##### Input data #####
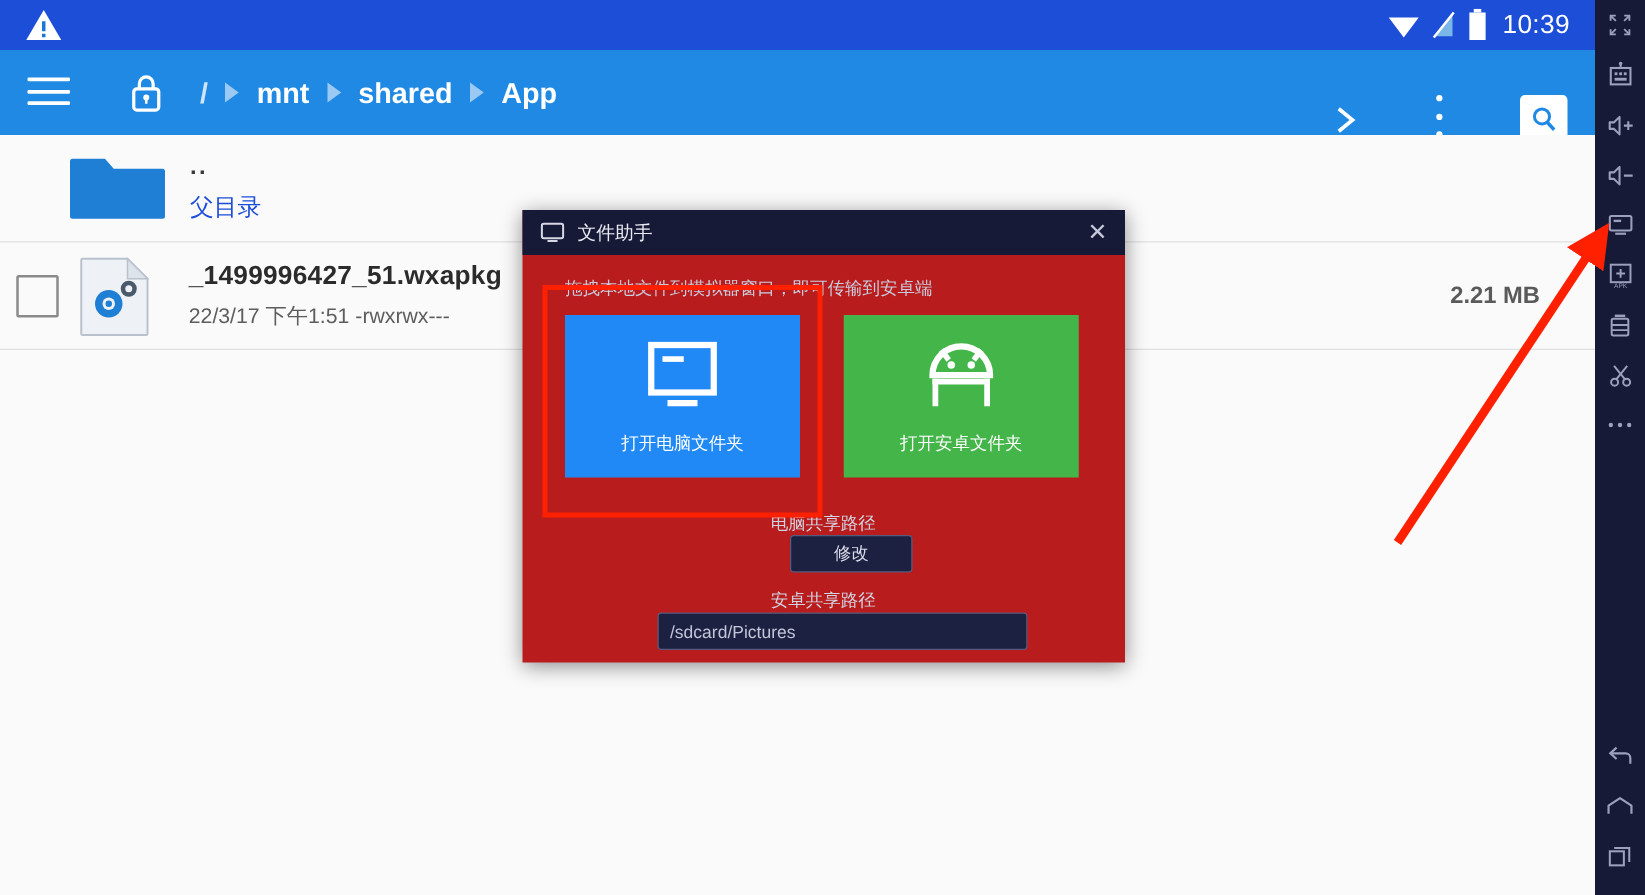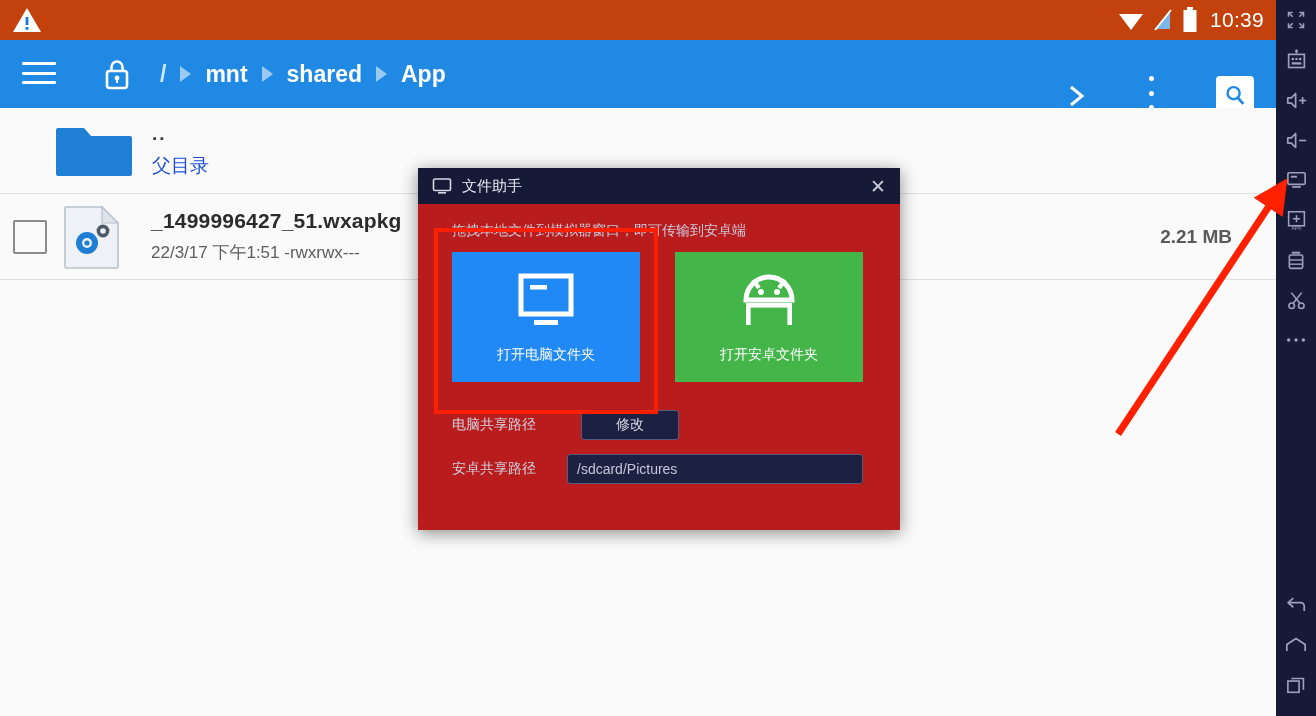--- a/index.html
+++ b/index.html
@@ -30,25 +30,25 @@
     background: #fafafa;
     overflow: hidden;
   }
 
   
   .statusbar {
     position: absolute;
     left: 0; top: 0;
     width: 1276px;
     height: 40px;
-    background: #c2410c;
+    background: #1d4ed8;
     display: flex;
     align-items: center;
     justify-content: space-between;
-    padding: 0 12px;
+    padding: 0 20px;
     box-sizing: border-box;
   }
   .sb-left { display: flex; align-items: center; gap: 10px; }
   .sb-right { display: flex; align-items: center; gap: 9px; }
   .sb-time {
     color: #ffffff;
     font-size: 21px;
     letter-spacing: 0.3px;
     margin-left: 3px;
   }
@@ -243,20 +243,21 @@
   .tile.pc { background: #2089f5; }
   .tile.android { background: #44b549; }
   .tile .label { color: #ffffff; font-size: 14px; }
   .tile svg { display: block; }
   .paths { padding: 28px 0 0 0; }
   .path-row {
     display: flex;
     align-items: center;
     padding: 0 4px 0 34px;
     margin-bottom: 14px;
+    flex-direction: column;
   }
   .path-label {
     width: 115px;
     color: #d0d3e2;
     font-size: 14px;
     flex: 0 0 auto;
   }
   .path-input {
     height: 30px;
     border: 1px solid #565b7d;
#####
##### Input data #####
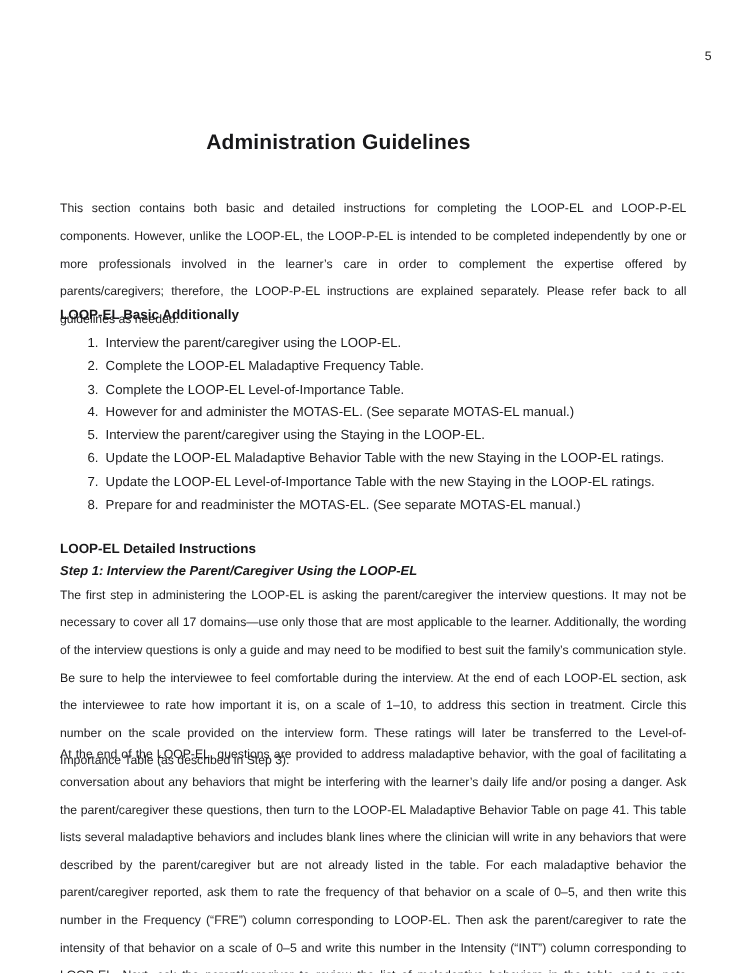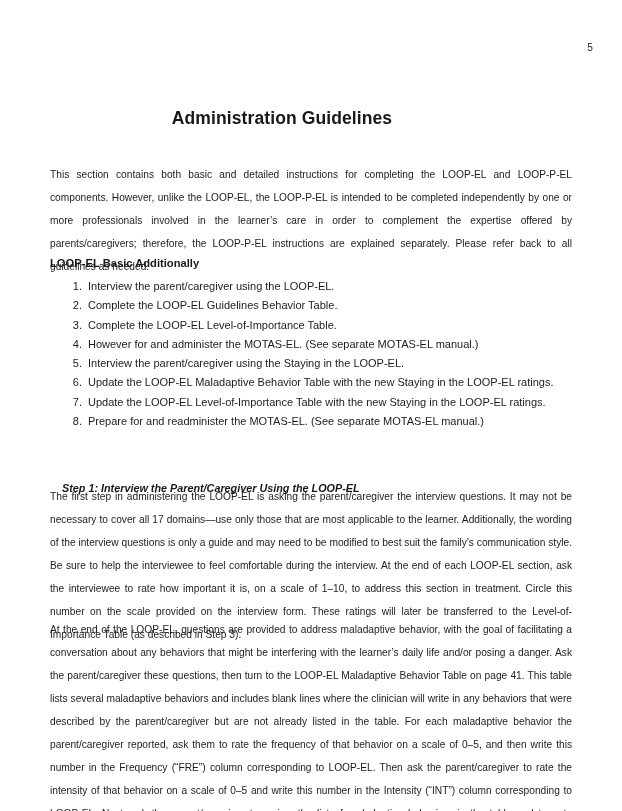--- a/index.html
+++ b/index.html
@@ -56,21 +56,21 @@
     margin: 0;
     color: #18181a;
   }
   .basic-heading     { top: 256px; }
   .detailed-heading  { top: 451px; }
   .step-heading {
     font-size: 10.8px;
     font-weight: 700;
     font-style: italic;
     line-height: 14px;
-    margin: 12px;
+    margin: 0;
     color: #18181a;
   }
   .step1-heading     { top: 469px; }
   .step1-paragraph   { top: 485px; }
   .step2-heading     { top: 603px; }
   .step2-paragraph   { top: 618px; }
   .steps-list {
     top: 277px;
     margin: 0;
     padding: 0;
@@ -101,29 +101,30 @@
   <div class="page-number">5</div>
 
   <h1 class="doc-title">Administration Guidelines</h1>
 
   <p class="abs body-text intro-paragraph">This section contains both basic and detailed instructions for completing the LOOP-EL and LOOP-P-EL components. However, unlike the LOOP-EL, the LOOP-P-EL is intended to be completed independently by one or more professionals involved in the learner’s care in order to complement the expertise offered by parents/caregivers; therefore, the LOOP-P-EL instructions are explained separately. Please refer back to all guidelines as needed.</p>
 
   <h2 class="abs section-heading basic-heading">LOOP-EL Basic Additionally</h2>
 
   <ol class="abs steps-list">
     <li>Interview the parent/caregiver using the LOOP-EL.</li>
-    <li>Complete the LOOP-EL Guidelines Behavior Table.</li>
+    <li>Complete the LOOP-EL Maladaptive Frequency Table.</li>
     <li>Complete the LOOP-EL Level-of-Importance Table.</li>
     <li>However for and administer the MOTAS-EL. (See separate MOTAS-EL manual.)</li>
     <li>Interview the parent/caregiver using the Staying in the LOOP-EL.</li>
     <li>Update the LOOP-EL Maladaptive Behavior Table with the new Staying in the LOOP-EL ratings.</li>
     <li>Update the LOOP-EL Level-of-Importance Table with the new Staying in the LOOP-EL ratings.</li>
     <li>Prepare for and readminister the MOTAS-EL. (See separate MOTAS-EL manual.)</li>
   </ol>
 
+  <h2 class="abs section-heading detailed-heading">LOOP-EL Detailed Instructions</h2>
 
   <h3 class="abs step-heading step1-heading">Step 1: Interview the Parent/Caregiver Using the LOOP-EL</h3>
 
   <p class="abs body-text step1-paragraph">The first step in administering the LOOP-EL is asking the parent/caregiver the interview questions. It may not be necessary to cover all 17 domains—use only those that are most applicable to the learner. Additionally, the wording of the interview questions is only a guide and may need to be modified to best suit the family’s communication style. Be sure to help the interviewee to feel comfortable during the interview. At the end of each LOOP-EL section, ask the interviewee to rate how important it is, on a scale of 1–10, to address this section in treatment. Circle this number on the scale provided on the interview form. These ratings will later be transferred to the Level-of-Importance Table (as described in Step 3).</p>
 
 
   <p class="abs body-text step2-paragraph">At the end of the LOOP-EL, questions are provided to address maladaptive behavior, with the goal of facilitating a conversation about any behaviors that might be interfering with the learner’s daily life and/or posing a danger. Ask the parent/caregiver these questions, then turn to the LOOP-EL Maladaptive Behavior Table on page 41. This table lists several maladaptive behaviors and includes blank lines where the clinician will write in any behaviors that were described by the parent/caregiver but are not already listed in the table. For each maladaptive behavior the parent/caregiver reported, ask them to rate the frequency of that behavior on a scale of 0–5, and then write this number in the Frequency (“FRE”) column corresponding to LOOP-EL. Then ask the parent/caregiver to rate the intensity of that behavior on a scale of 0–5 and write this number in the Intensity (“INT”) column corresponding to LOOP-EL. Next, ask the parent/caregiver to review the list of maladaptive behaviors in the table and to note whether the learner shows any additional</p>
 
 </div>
#####
- [To do]
All lines in the records above with "each" need to be found and copied.

- [Answer to this exercise]
   <p class="abs body-text step1-paragraph">The first step in administering the LOOP-EL is asking the parent/caregiver the interview questions. It may not be necessary to cover all 17 domains—use only those that are most applicable to the learner. Additionally, the wording of the interview questions is only a guide and may need to be modified to best suit the family’s communication style. Be sure to help the interviewee to feel comfortable during the interview. At the end of each LOOP-EL section, ask the interviewee to rate how important it is, on a scale of 1–10, to address this section in treatment. Circle this number on the scale provided on the interview form. These ratings will later be transferred to the Level-of-Importance Table (as described in Step 3).</p>
   <p class="abs body-text step2-paragraph">At the end of the LOOP-EL, questions are provided to address maladaptive behavior, with the goal of facilitating a conversation about any behaviors that might be interfering with the learner’s daily life and/or posing a danger. Ask the parent/caregiver these questions, then turn to the LOOP-EL Maladaptive Behavior Table on page 41. This table lists several maladaptive behaviors and includes blank lines where the clinician will write in any behaviors that were described by the parent/caregiver but are not already listed in the table. For each maladaptive behavior the parent/caregiver reported, ask them to rate the frequency of that behavior on a scale of 0–5, and then write this number in the Frequency (“FRE”) column corresponding to LOOP-EL. Then ask the parent/caregiver to rate the intensity of that behavior on a scale of 0–5 and write this number in the Intensity (“INT”) column corresponding to LOOP-EL. Next, ask the parent/caregiver to review the list of maladaptive behaviors in the table and to note whether the learner shows any additional</p>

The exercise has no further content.